**Exercise inputs**.

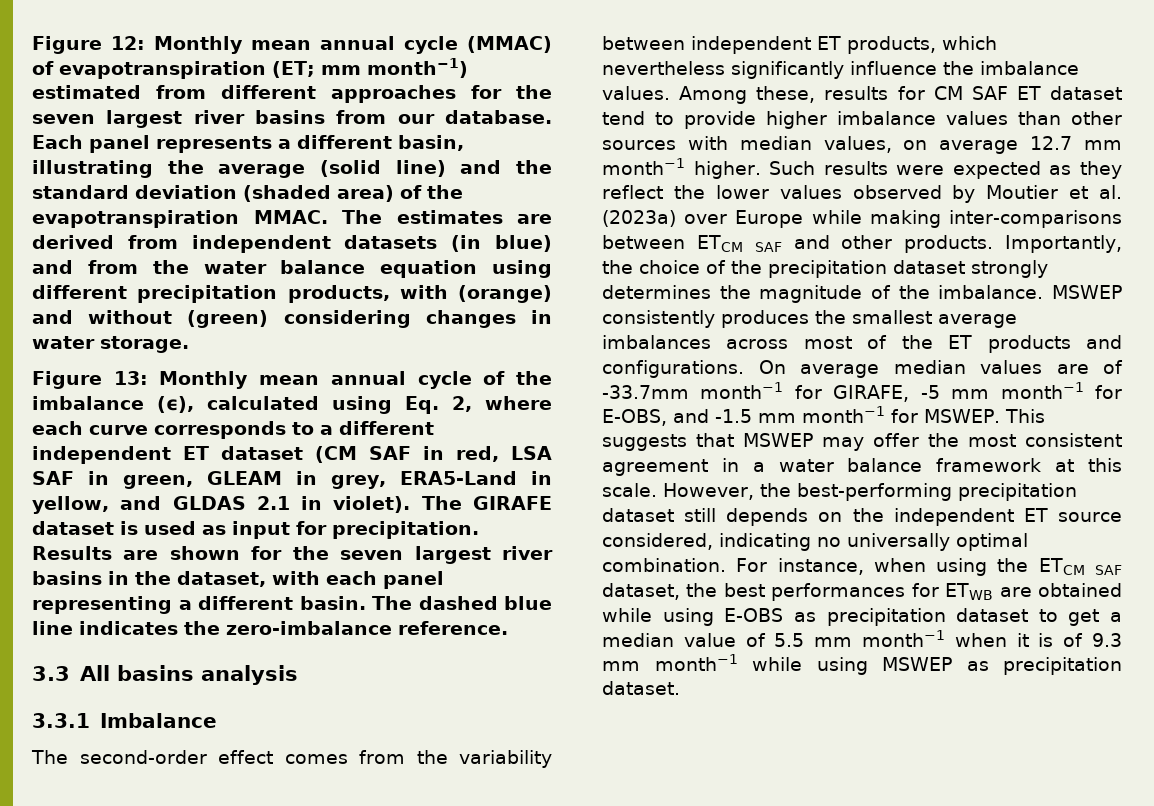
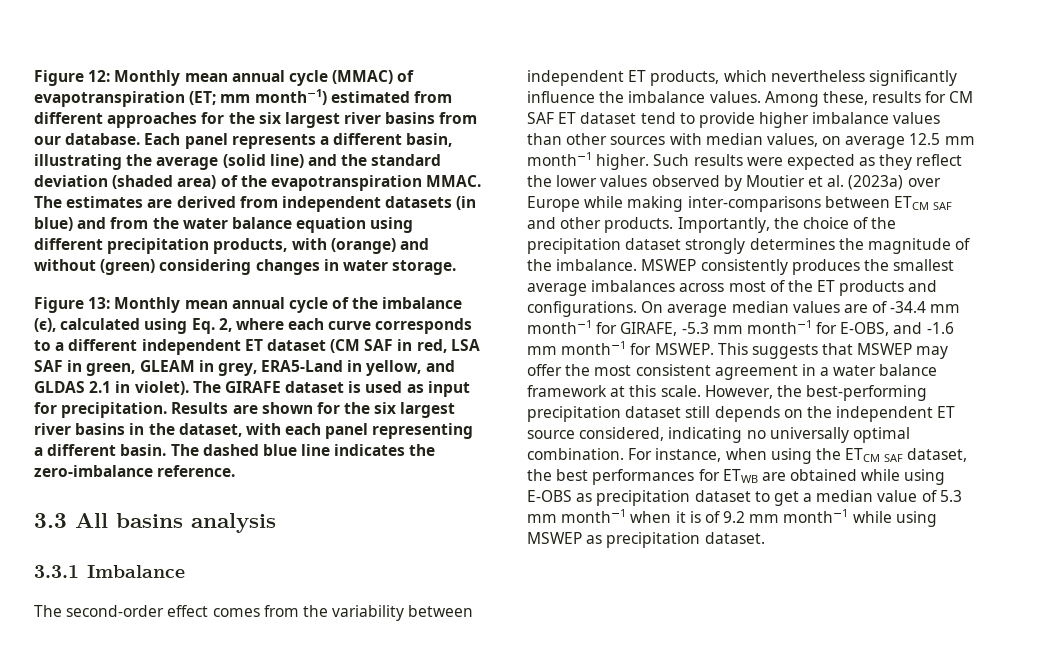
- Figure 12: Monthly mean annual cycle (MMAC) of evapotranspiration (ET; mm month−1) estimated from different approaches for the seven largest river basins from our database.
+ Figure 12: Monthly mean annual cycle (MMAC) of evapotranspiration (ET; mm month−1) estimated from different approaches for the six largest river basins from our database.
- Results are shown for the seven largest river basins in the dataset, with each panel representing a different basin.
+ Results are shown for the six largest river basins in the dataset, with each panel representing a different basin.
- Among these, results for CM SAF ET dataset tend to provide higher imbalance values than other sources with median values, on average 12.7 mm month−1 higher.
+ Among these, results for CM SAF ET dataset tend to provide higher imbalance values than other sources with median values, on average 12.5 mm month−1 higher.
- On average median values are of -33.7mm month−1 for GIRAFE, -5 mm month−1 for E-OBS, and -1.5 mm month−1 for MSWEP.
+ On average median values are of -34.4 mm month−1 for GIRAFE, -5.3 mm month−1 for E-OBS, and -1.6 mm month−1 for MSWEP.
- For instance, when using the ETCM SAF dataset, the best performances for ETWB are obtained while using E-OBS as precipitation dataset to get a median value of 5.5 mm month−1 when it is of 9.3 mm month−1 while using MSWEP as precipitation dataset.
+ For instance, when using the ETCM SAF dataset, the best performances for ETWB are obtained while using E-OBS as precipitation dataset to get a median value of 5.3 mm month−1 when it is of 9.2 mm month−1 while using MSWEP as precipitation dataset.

--

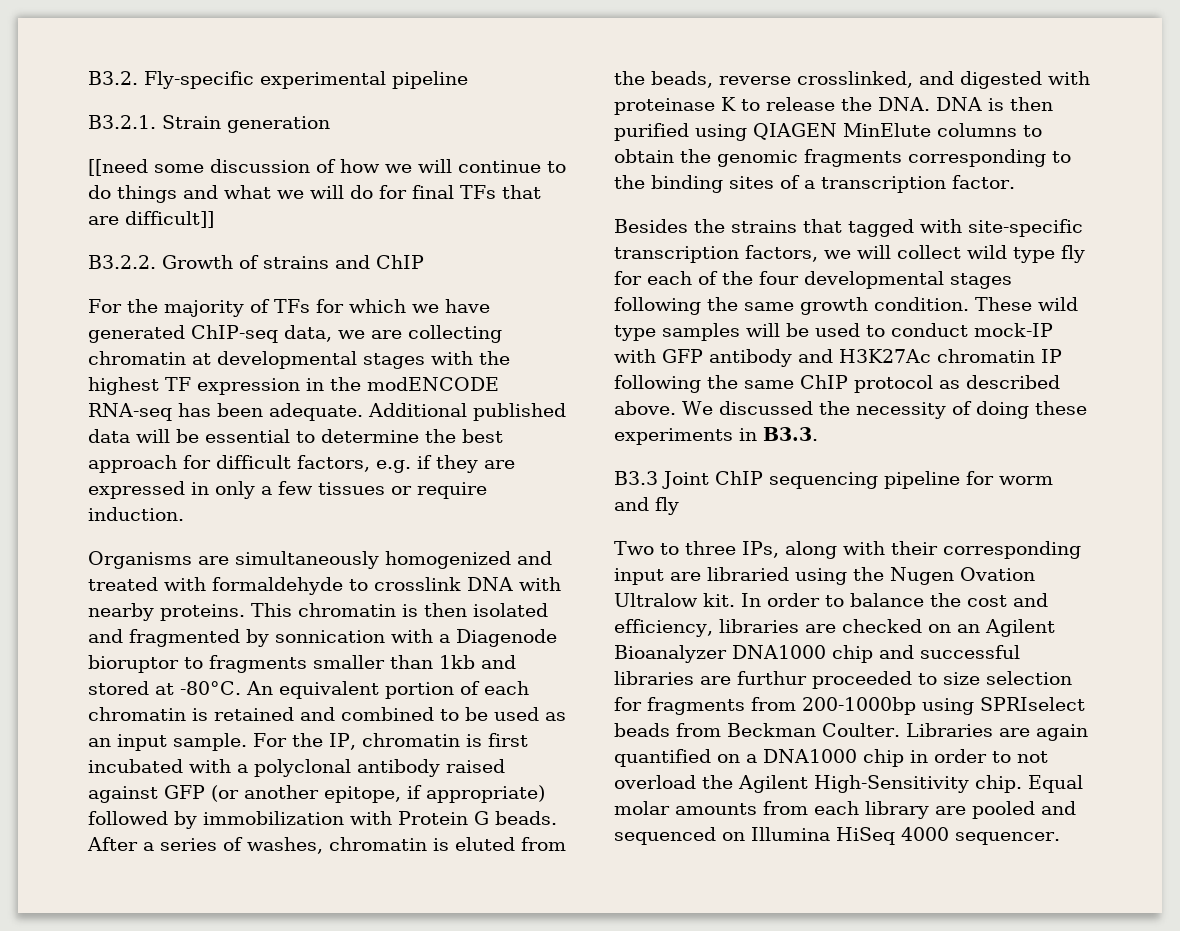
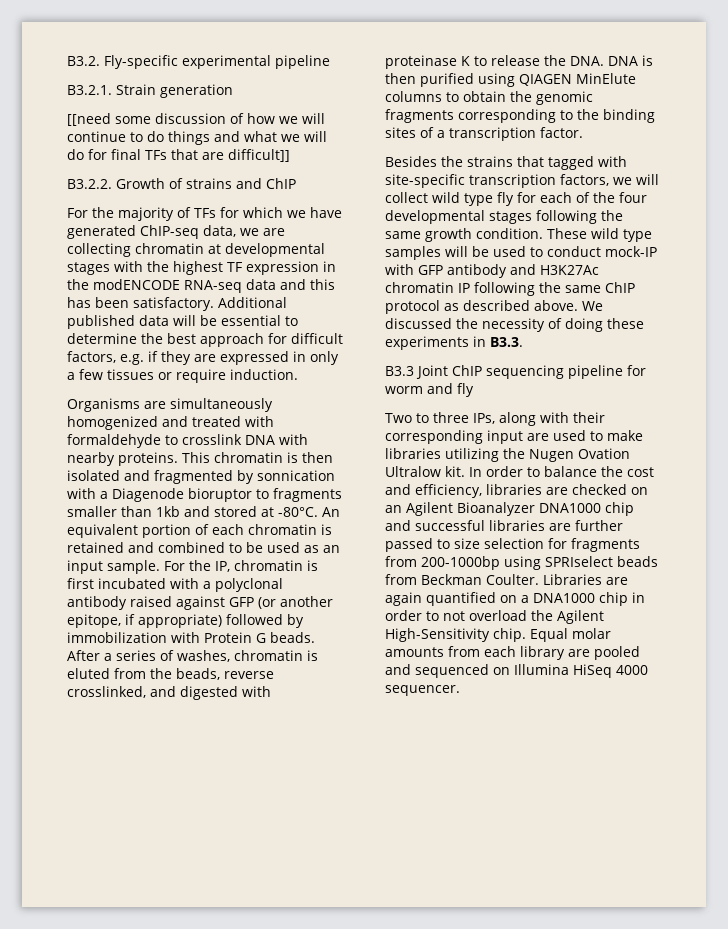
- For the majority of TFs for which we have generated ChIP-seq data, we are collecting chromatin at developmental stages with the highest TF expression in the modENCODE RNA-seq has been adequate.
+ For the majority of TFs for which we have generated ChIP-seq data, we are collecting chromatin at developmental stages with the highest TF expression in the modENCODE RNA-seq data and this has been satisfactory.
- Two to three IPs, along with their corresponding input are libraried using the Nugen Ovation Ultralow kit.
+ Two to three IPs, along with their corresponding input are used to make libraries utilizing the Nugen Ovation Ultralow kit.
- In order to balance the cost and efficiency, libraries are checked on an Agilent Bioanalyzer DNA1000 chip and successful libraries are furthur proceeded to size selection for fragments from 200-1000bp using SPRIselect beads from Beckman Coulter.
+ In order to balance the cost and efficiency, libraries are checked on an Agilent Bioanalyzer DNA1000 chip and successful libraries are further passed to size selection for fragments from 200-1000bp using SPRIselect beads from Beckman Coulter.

**Problem to work on**. From the records above, extract exactly and only the lines that begin at the line with "- Figure 12: Monthly" and stop after the line with "- For instance, when".

**Result of this exercise**.
- Figure 12: Monthly mean annual cycle (MMAC) of evapotranspiration (ET; mm month−1) estimated from different approaches for the seven largest river basins from our database.
+ Figure 12: Monthly mean annual cycle (MMAC) of evapotranspiration (ET; mm month−1) estimated from different approaches for the six largest river basins from our database.
- Results are shown for the seven largest river basins in the dataset, with each panel representing a different basin.
+ Results are shown for the six largest river basins in the dataset, with each panel representing a different basin.
- Among these, results for CM SAF ET dataset tend to provide higher imbalance values than other sources with median values, on average 12.7 mm month−1 higher.
+ Among these, results for CM SAF ET dataset tend to provide higher imbalance values than other sources with median values, on average 12.5 mm month−1 higher.
- On average median values are of -33.7mm month−1 for GIRAFE, -5 mm month−1 for E-OBS, and -1.5 mm month−1 for MSWEP.
+ On average median values are of -34.4 mm month−1 for GIRAFE, -5.3 mm month−1 for E-OBS, and -1.6 mm month−1 for MSWEP.
- For instance, when using the ETCM SAF dataset, the best performances for ETWB are obtained while using E-OBS as precipitation dataset to get a median value of 5.5 mm month−1 when it is of 9.3 mm month−1 while using MSWEP as precipitation dataset.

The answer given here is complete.